Early in the process, Jeb Bush amassed an impressive war chest of funds, which limited the ability of other Republican candidates to raise money, to get their message out and to thwart Donald Trump.

The Bush monies were used to attack the candidacies of fellow Republicans, while at the same time, giving Donald Trump the latitude to rise in the presidential sweepstakes.

Something remarkable has happened in the process. Not one, but two “black swans” have emerged. The Republican black swan is Donald Trump and the Democratic black swan is Bernie Sanders.

A “black swan” happens when a very unusual series of events occur. A New York billionaire, reality TV star and a socialist from Vermont have energized the entire electorate to a level not seen since 1968. They have also alienated important factions within the Democratic and Republican parties.

When will it begin?

Political operatives on both sides say the money in the political market is frozen, due to the uncertainty of the Trump candidacy. The Republican convention will begin the third week in July and will be the highest-rated and most engaging convention of all time, with drama unfolding in real time.

The outcome of the convention will impact Presidential, Senate and House strategies for the Democratic Party. The tsunami of political spending will hit in August after both conventions conclude and will go non-stop until Election Day.

What can we expect?

It can be easily assumed that Democrats have already assembled a mass of anti-Trump videos, which they will be ready to deploy after the Republican convention. In his calculations, Trump will need to measure the downside impact of a failed presidential bid along with billions of dollars of negative attack ads that will damage the Trump brand.

The informed speculation is that Trump will pull out if he does not get enough delegates or will wait to the convention and bow out, versus going through an ugly and unproductive convention fight.

Those who have observed past presidential races say that he has not yet taken steps of a serious candidate and lacks the organization to execute a ground game. On the other hand, the Cruz team is very organized and more effective than Obama's best team.

If Trump is to claim victory at the convention, it is because he changed the conversation, brought nontraditional voters engaged and expanded the Republican Party.

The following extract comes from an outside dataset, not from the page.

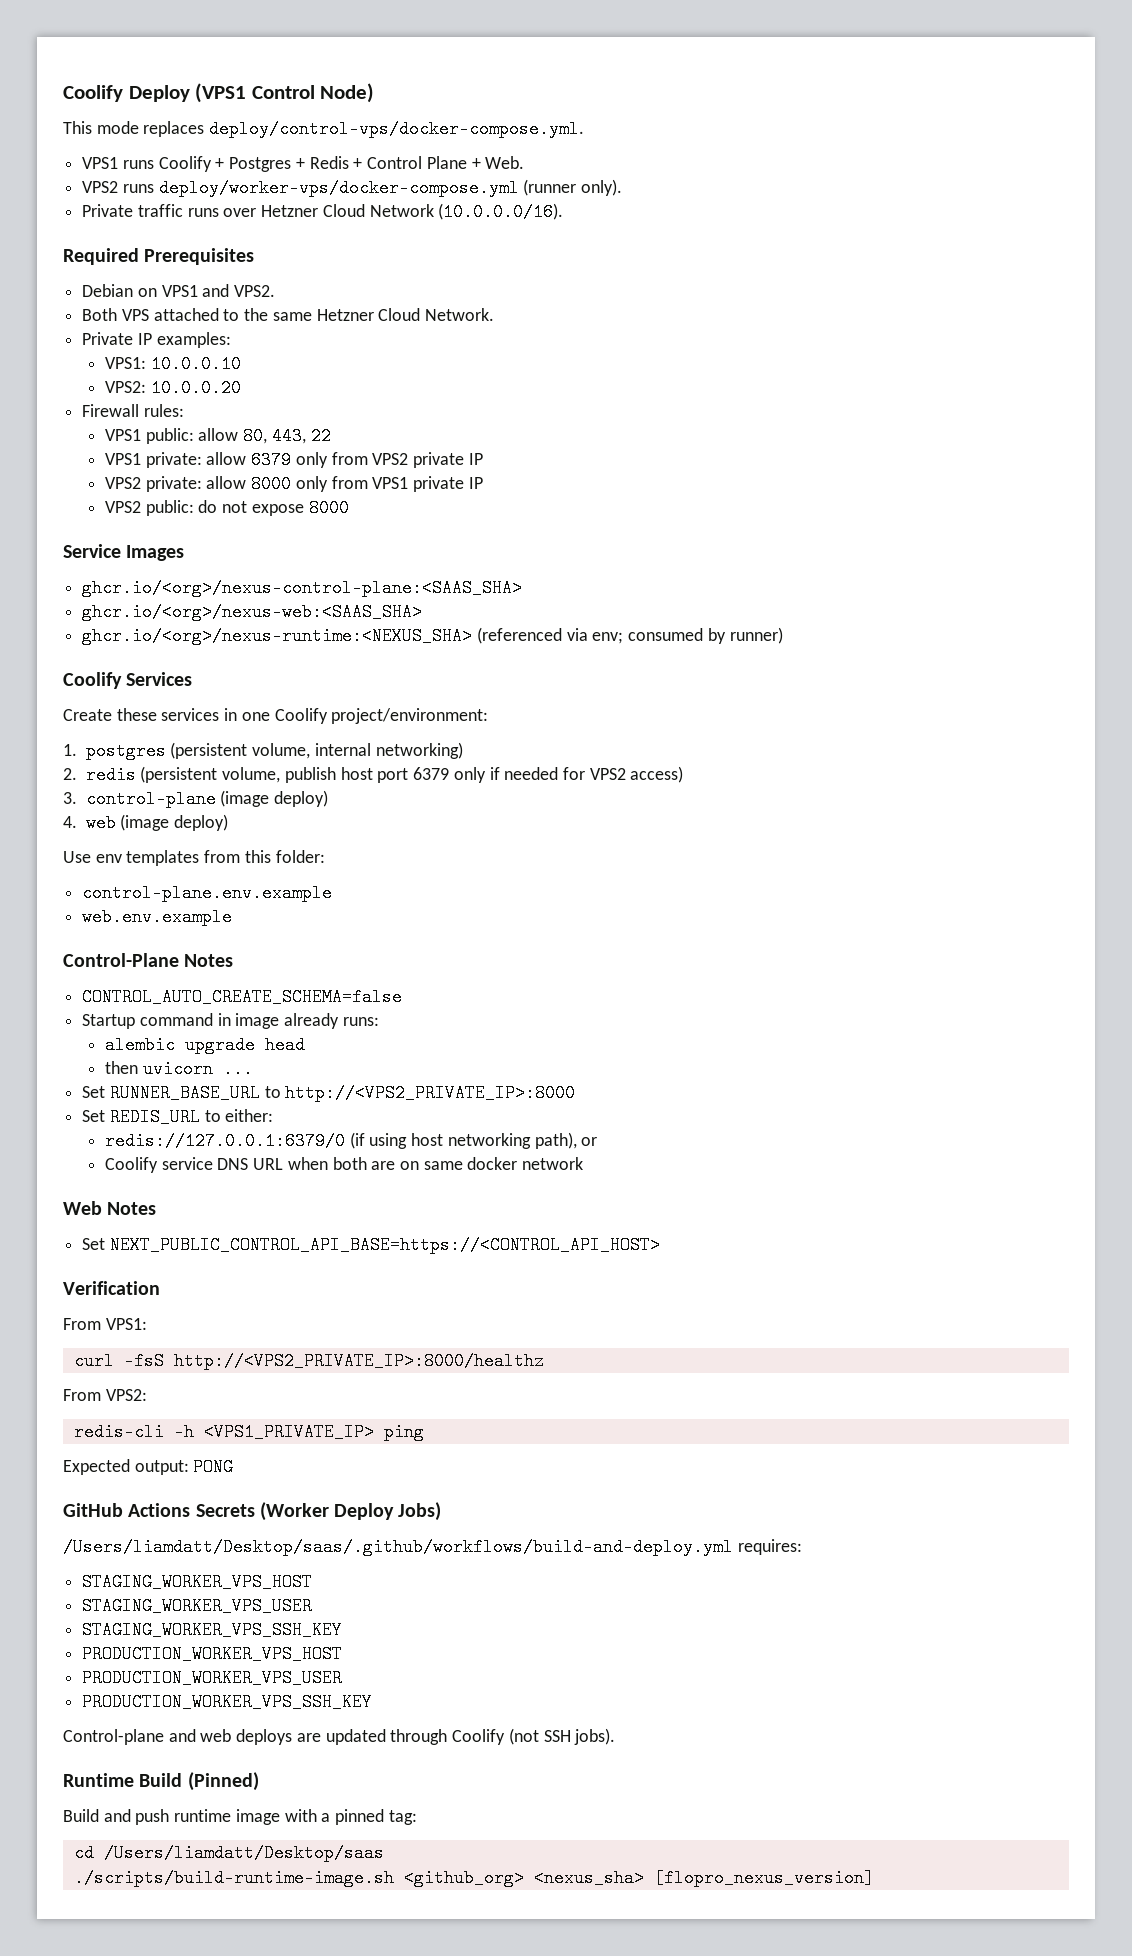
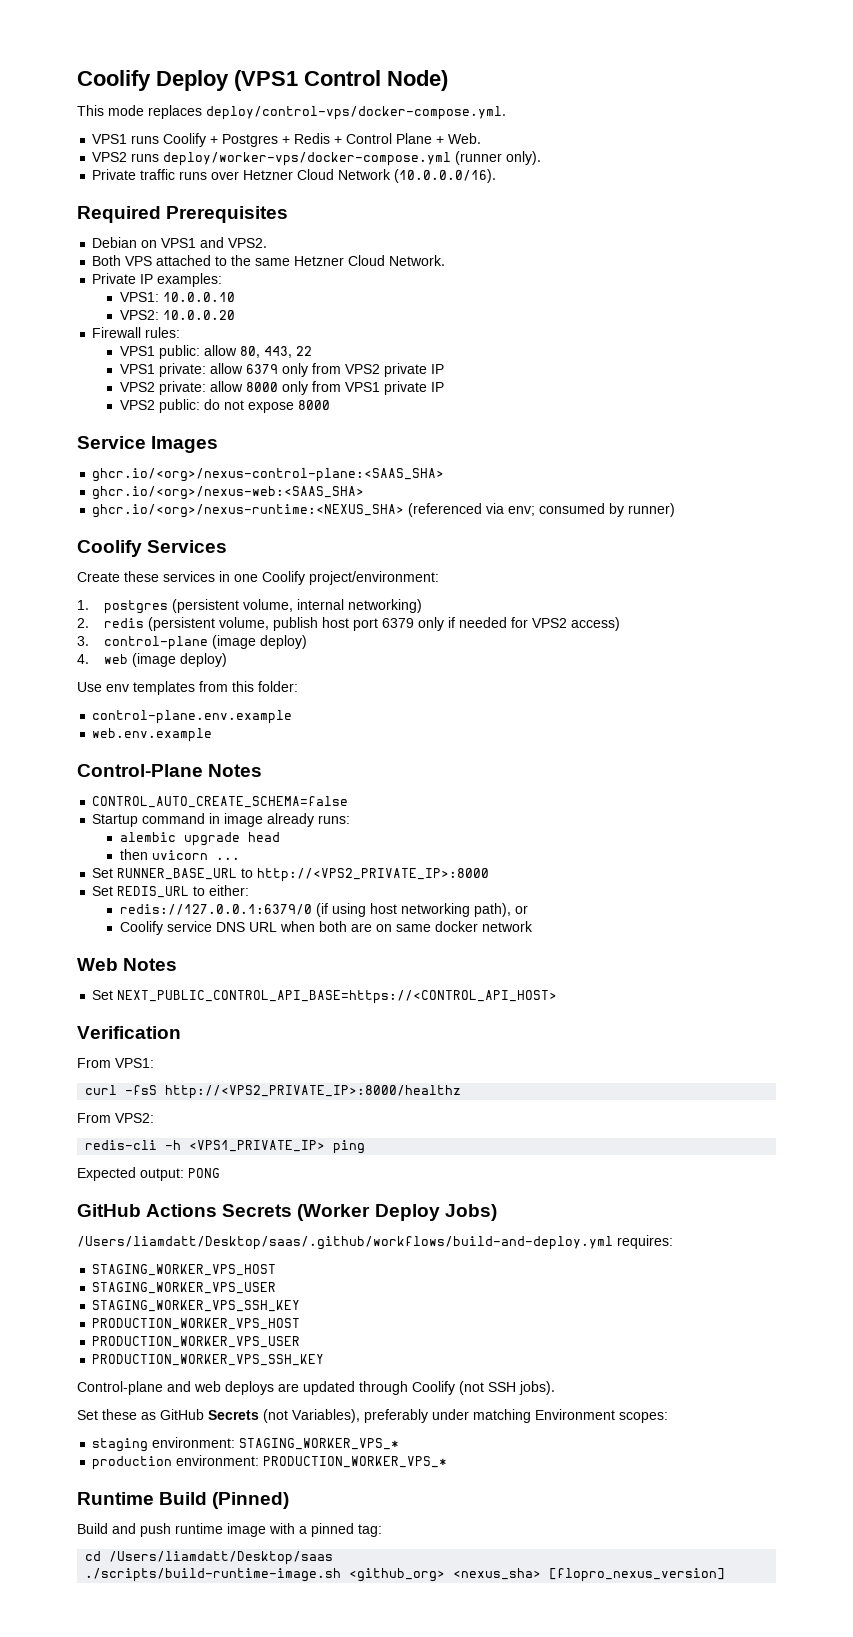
+ Set these as GitHub Secrets (not Variables), preferably under matching Environment scopes:
+ staging environment: STAGING_WORKER_VPS_*
+ production environment: PRODUCTION_WORKER_VPS_*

Millennial and Latino voters will be key to the election this year. Millennials now comprise 25% of the electorate. Their media consumption patterns are different from the general population. They watch more video on YouTube than they watch on cable TV. They trust social media more than traditional news.

The main benefactors of digital spending will be Google, Facebook and Twitter. Combined, they have hundreds of sales and support staff deployed to Washington and on candidate teams. They will capture the bulk of the digital spending in the 2016 elections.

In closing, as of this writing, those who are experts in the political marketplace say, “I have no idea, how the Trump candidacy will play out.” Stay tuned, we are at an historic inflection point in American politics and it will surely be a fascinating journey to the finish line.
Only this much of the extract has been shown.